*ABOUT THIS EXERCISE:*
The listing is to be printed word for word, pictures omitted.

*SOURCE MATERIAL:*
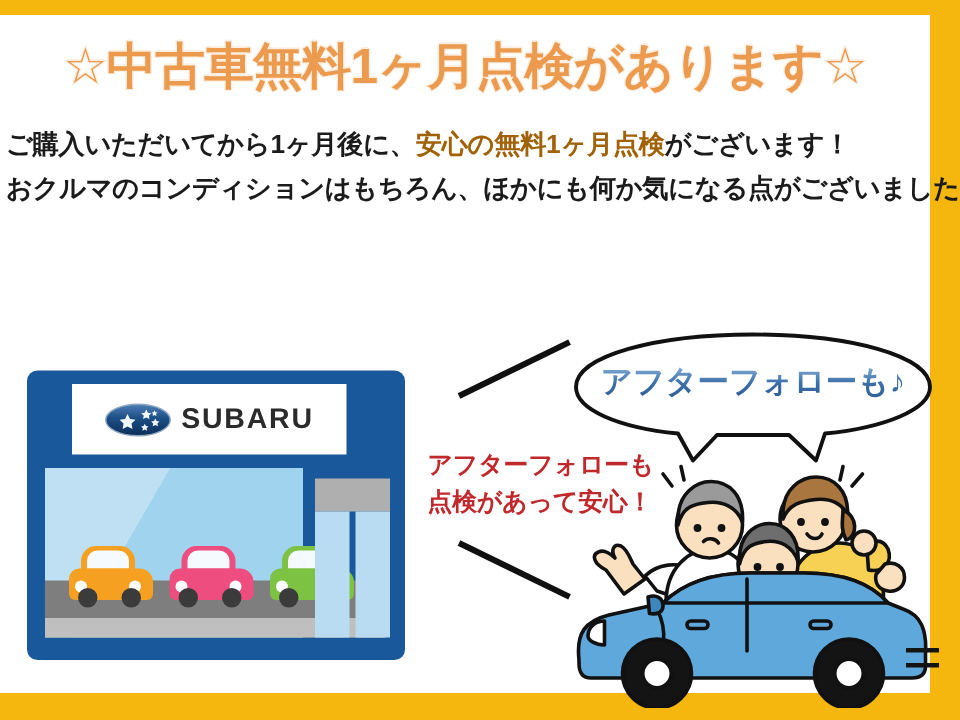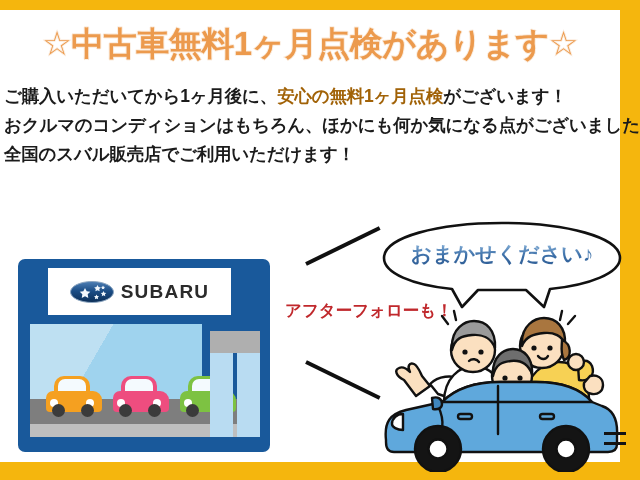"全国のスバル販売店でご利用いただけます！" div.body-line { html: <div>全国のスバル販売店でご利用いただけます！</div> -> none }
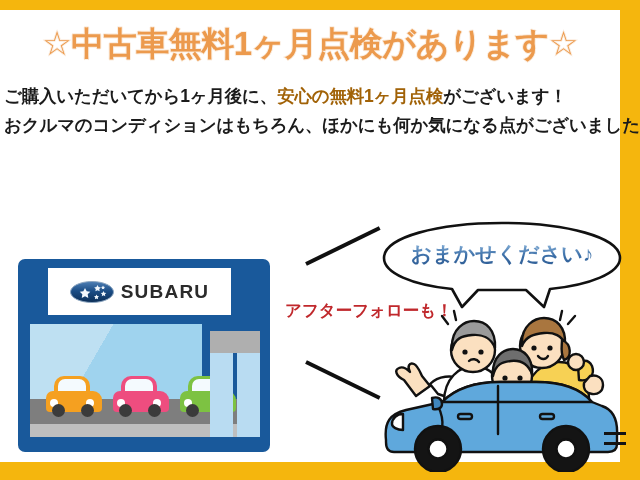"おまかせください♪" div.bubble-text { text: おまかせください -> アフターフォローも }
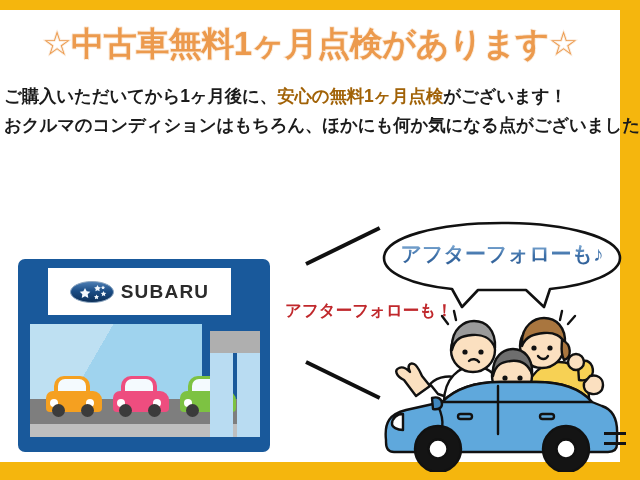"SUBARU" .shop { margin-top: 12px -> none }
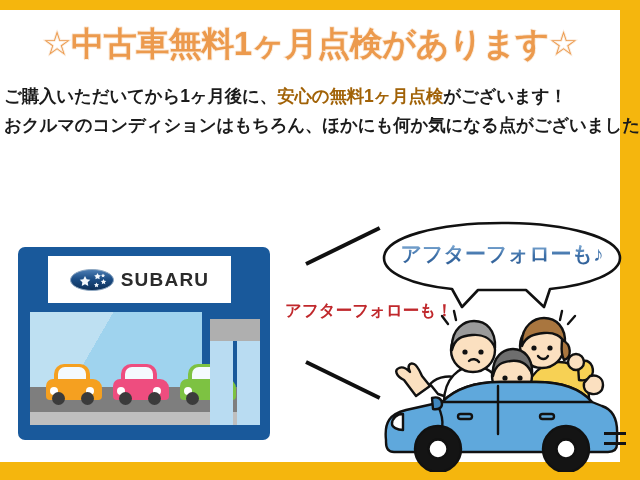"アフターフォローも" div { html: none -> <div>アフターフォローも</div> }
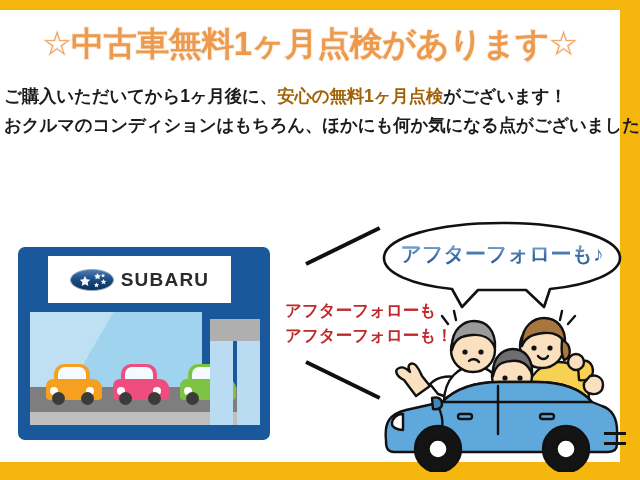"アフターフォローも！" div { text: アフターフォローも -> 点検があって安心 }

*SOLUTION TO THIS EXERCISE:*
"全国のスバル販売店でご利用いただけます！" div.body-line { html: <div>全国のスバル販売店でご利用いただけます！</div> -> none }
"おまかせください♪" div.bubble-text { text: おまかせください -> アフターフォローも }
"SUBARU" .shop { margin-top: 12px -> none }
"アフターフォローも" div { html: none -> <div>アフターフォローも</div> }
"アフターフォローも！" div { text: アフターフォローも -> 点検があって安心 }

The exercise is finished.